You tell us not to say those words but you repeat them?


----------



## TaeWongNew (Feb 7, 2013)

Wichser, you known that the word stream in Hungarian means patak!


----------



## Arras (Feb 7, 2013)

You should adhere to your own rules and use censoring if you really don't want people to use the words penis and anus.


----------



## TaeWongNew (Feb 7, 2013)

#283 is Leopold Slikk playing Unreal Tournament. Translate Yuu to Duu for Nordic languages such as Danish, Norwegian and Swedish.


----------



## signz (Feb 7, 2013)

Who let this retardobot back and why isn't he banned already?


----------



## Arras (Feb 7, 2013)

SignZ said:


> Who let this retardobot back and why isn't he banned already?
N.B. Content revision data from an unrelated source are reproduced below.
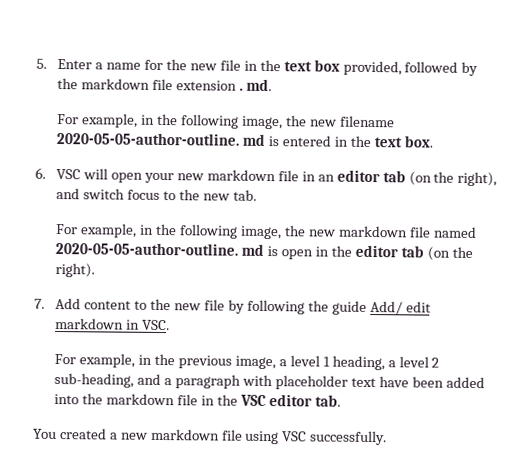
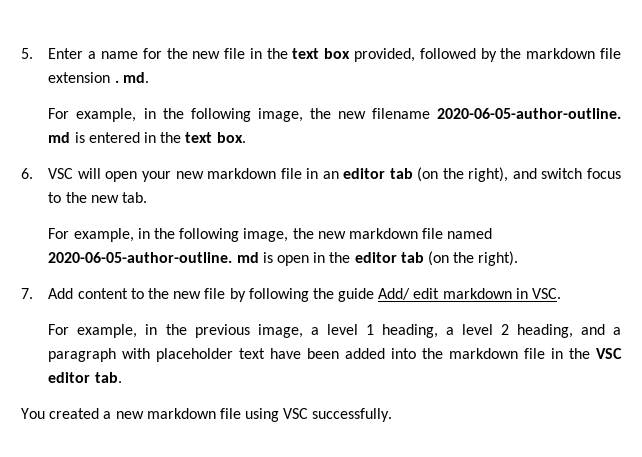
- For example, in the following image, the new filename 2020-05-05-author-outline. md is entered in the text box.
+ For example, in the following image, the new filename 2020-06-05-author-outline. md is entered in the text box.
- For example, in the following image, the new markdown file named 2020-05-05-author-outline. md is open in the editor tab (on the right).
+ For example, in the following image, the new markdown file named 2020-06-05-author-outline. md is open in the editor tab (on the right).
- For example, in the previous image, a level 1 heading, a level 2 sub-heading, and a paragraph with placeholder text have been added into the markdown file in the VSC editor tab.
+ For example, in the previous image, a level 1 heading, a level 2 heading, and a paragraph with placeholder text have been added into the markdown file in the VSC editor tab.

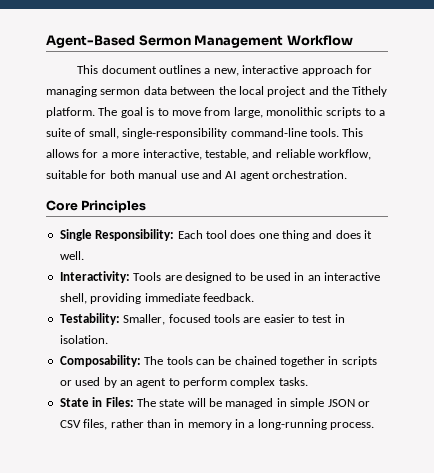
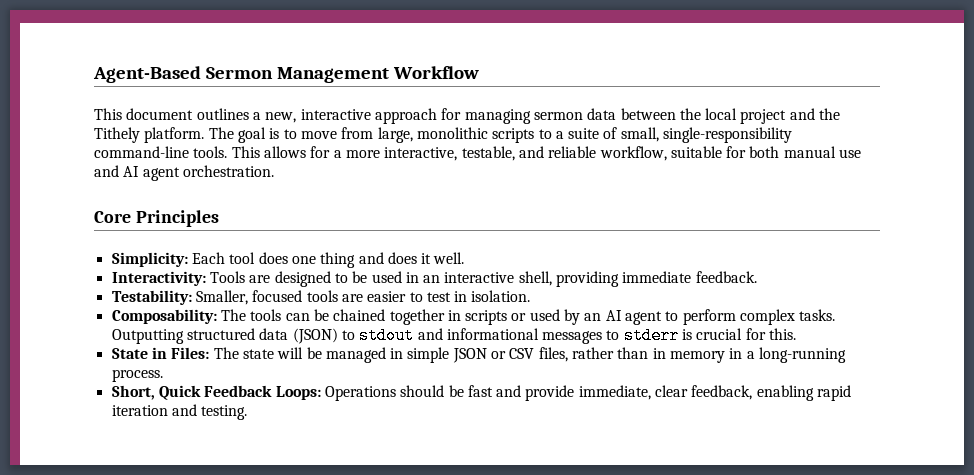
- Single Responsibility: Each tool does one thing and does it well.
+ Simplicity: Each tool does one thing and does it well.
- Composability: The tools can be chained together in scripts or used by an agent to perform complex tasks.
+ Composability: The tools can be chained together in scripts or used by an AI agent to perform complex tasks. Outputting structured data (JSON) to stdout and informational messages to stderr is crucial for this.
+ Short, Quick Feedback Loops: Operations should be fast and provide immediate, clear feedback, enabling rapid iteration and testing.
Cuz he's awesome. Also I don't think anyone let him back, he invited himself in.


----------



## TaeWongNew (Feb 7, 2013)

No, you are not banned in here.
Who wants the moderators unban the older account called TaeWong?


----------



## chavosaur (Feb 7, 2013)

I think this account is fine


----------



## Arras (Feb 7, 2013)

TaeWongNew said:


> No, you are not banned in here.
> Who wants the moderators unban the older account called TaeWong?
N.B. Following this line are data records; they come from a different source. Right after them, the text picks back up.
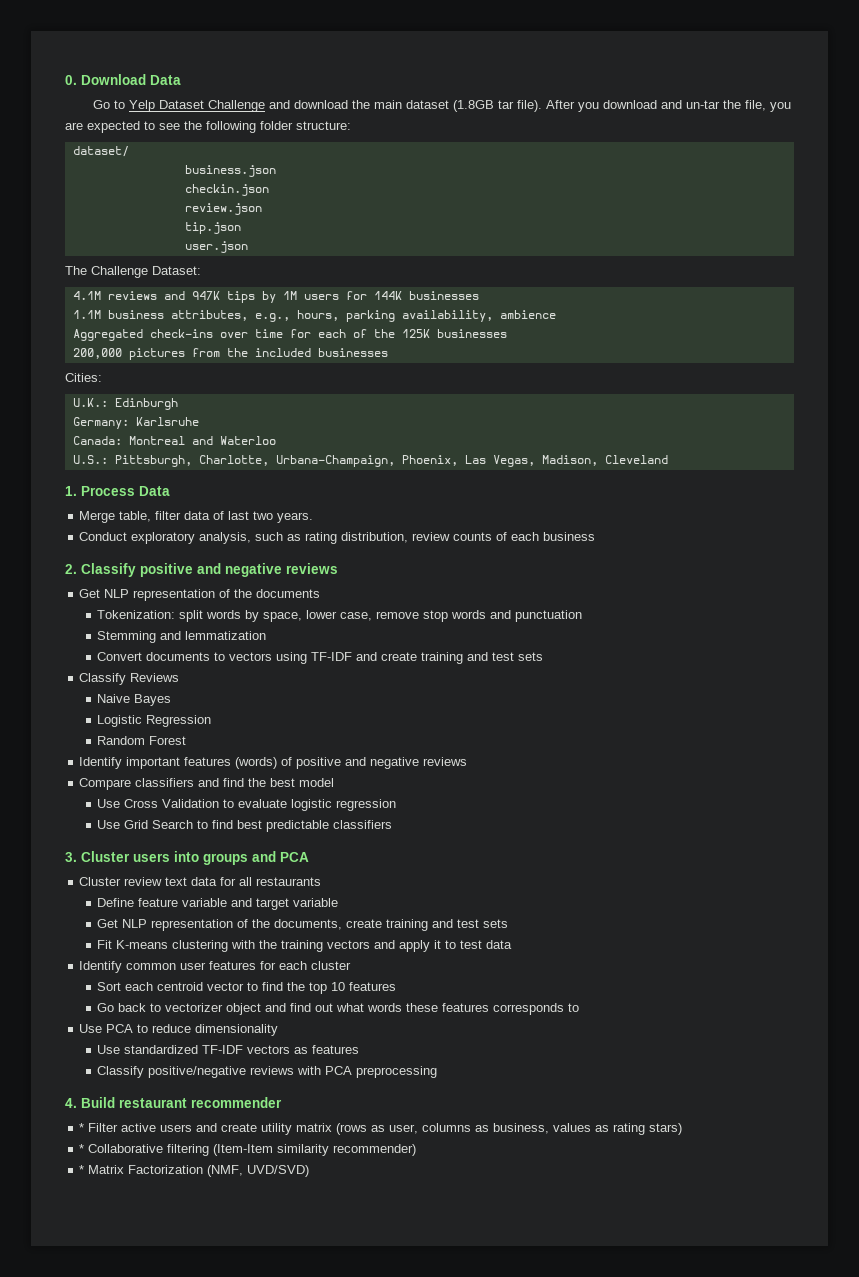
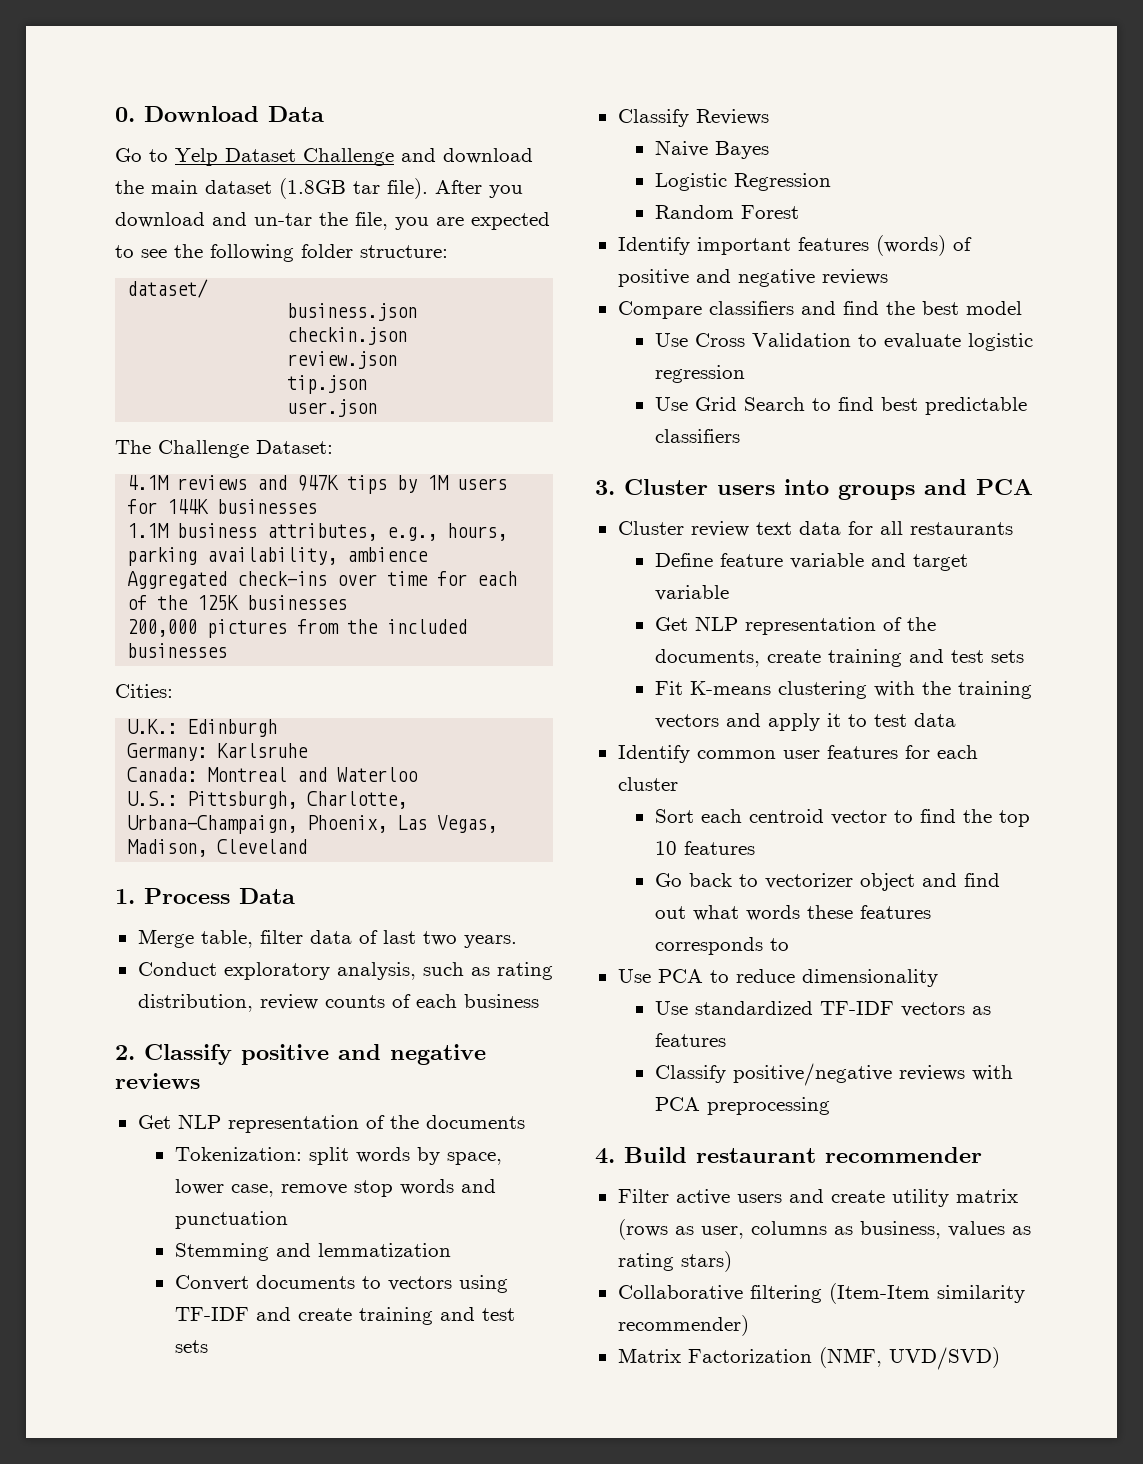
- * Filter active users and create utility matrix (rows as user, columns as business, values as rating stars)
+ Filter active users and create utility matrix (rows as user, columns as business, values as rating stars)
- * Collaborative filtering (Item-Item similarity recommender)
+ Collaborative filtering (Item-Item similarity recommender)
- * Matrix Factorization (NMF, UVD/SVD)
+ Matrix Factorization (NMF, UVD/SVD)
No one. You don't need two accounts, one is more than enough.


----------



## TaeWongNew (Feb 7, 2013)

TaeWongNew is an unbanned user.
TaeWong is a banned user.
Which one do you want to unban?


----------



## chavosaur (Feb 7, 2013)

I actually have a question for the mods. Is this TaeWong account posting from the same IP as the original TaeWong? Just to be sure hes actually authentic (even though i dont hold too much doubt since this is way too similar to the original)


----------



## omegasoul6 (Feb 7, 2013)

So ur with ur honey and yur making out wen the phone rigns. U anser it n the vioce is “wut r u doing wit my daughter?” U tell ur girl n she say “my dad is ded”. THEN WHO WAS PHONE?


----------



## TaeWongNew (Feb 7, 2013)

You are a newcomer, but TaeWong is a banned user.
TaeWongNew is a newcomer.


----------



## signz (Feb 7, 2013)

TaeWongNew said:


> You are a newcomer, but TaeWong is a banned user.
> TaeWongNew is a newcomer.


TaeWongNew should be banned as well. Be glad I can't ban you.


----------



## broitsak (Feb 7, 2013)

TaeWongNew said:


> TaeWongNew is an unbanned user.
> TaeWong is a banned user.
> Which one do you want to unban?


I would like you to unban the unbanned user please.


----------



## Arras (Feb 7, 2013)

omegasoul6 said:


> So ur with ur honey and yur making out wen the phone rigns. U anser it n the vioce is “wut r u doing wit my daughter?” U tell ur girl n she say “my dad is ded”. THEN WHO WAS PHONE?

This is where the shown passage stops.